You should be aware, risks related to phototherapy include skin cancer and cancer. Exposure to UV light may result in skin cancer. The male genitals are highly susceptible to the cancer-causing effects of UV therapy. Also, the disadvantages of light therapy can be considered its cost: for insured patients, a co-payment may be charged for each time you receive treatment.
Another disadvantage is that it takes a lot of time and requires frequent trips to the doctor because you need to take procedures regularly to see the effect. If you do not live near the doctor’s office, you should consider the fact that you will spend a lot of time on the road, waiting for an appointment and the process of light therapy itself.
The search for the most effective treatment is the main goal of scientists and doctors around the world. One of the most successful methods in the fight against eczema and its types is light therapy — ultraviolet phototherapy, to be precise.

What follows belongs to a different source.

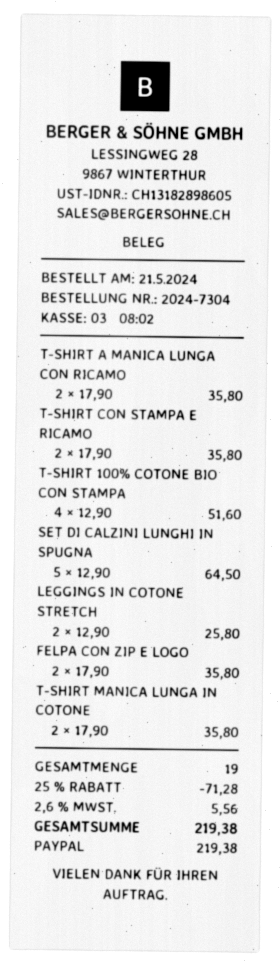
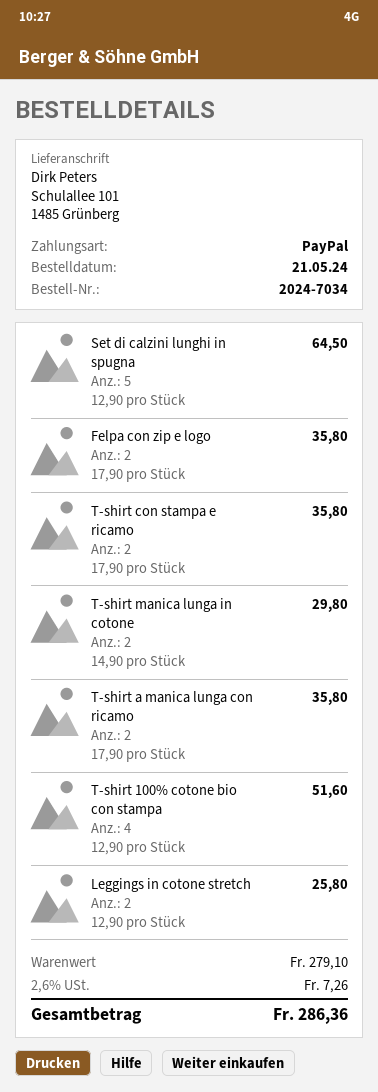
order number: 2024-7304 -> 2024-7034
T-SHIRT MANICA LUNGA IN COTONE: 2 x 17.90 = 35.80 -> 2 x 14.90 = 29.80
discount: 25% = 71.28 -> none
tax: 2.6% = 5.56 -> 2.6% = 7.26
total: 219.38 -> 286.36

It shows excellent results in reducing symptoms and getting rid of eczema in both older adults and younger patients.
However, before agreeing to this type of treatment, you need to consult with your doctor and carefully study all sorts of disadvantages and side effects of such therapy. If you have chosen phototherapy as your main treatment for eczema, know that light therapy has every reason to help you.

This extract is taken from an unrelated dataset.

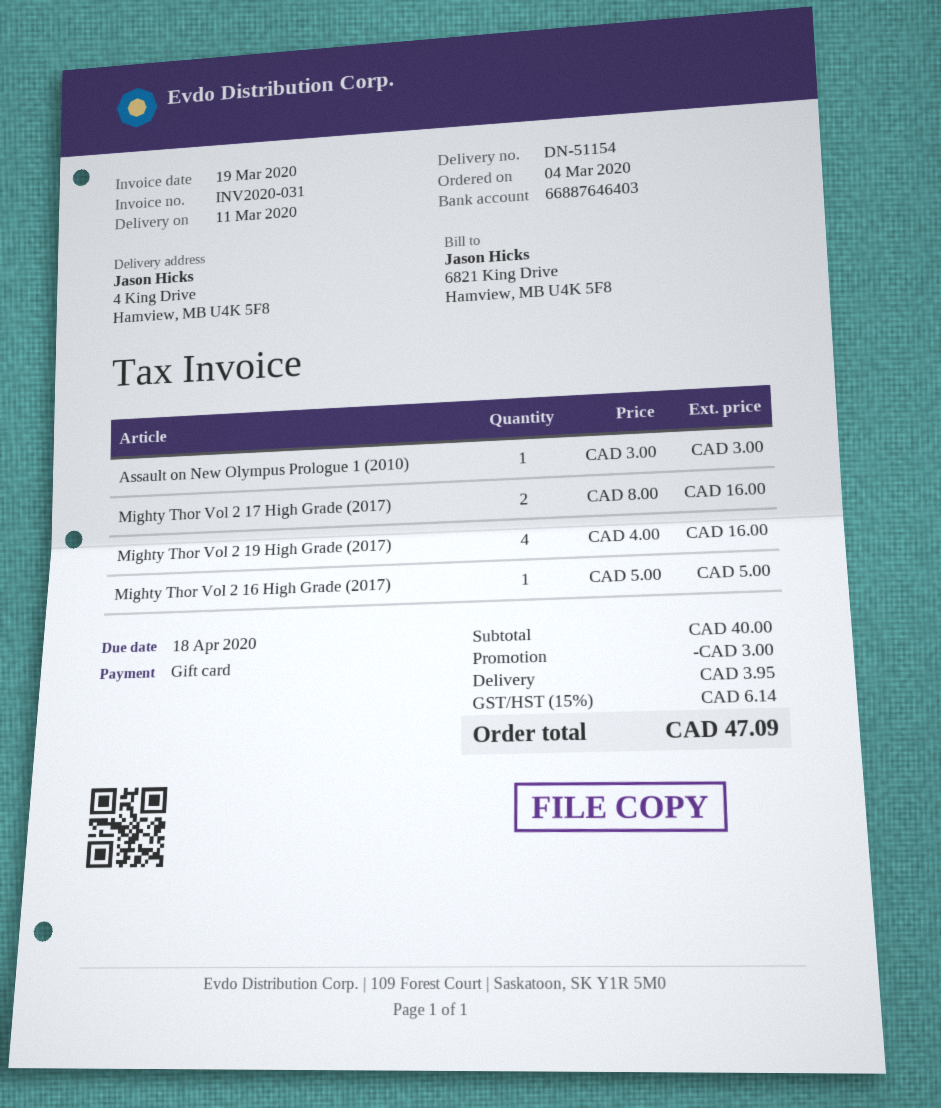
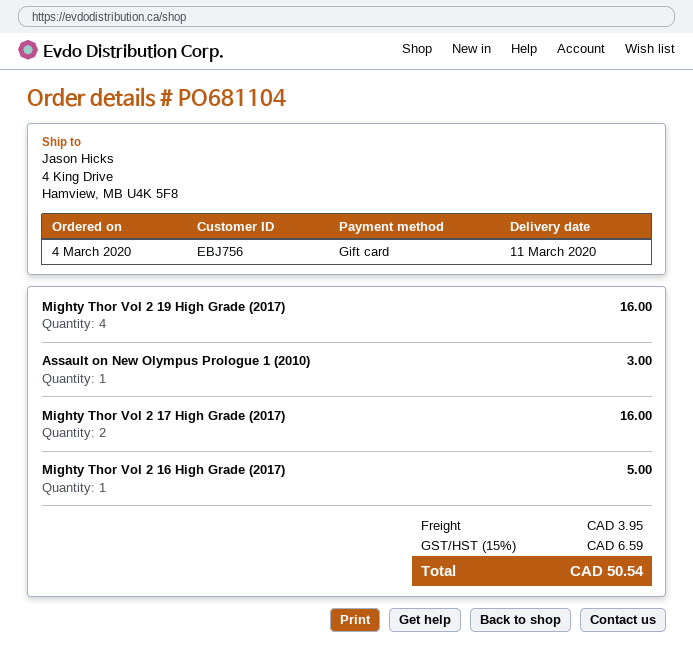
discount: 3.00 -> none
tax: 15% = 6.14 -> 15% = 6.59
total: 47.09 -> 50.54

🏆 Does LED light therapy help eczema?
Red light therapy can be an effective, natural treatment for eczema, reducing itchiness and inflammation, and helping speed the healing process of the skin in general. Scientific evidence, and before and after photos you can find in our article!
💪 How effective is phototherapy for eczema?
Both UVA and UVB wavelengths are used to treat eczema. Phototherapy is known to reduce inflammation in the skin, thereby affecting the immune system. Phototherapy improves the skin gradually after several weeks of regular treatments (2-3 times per week).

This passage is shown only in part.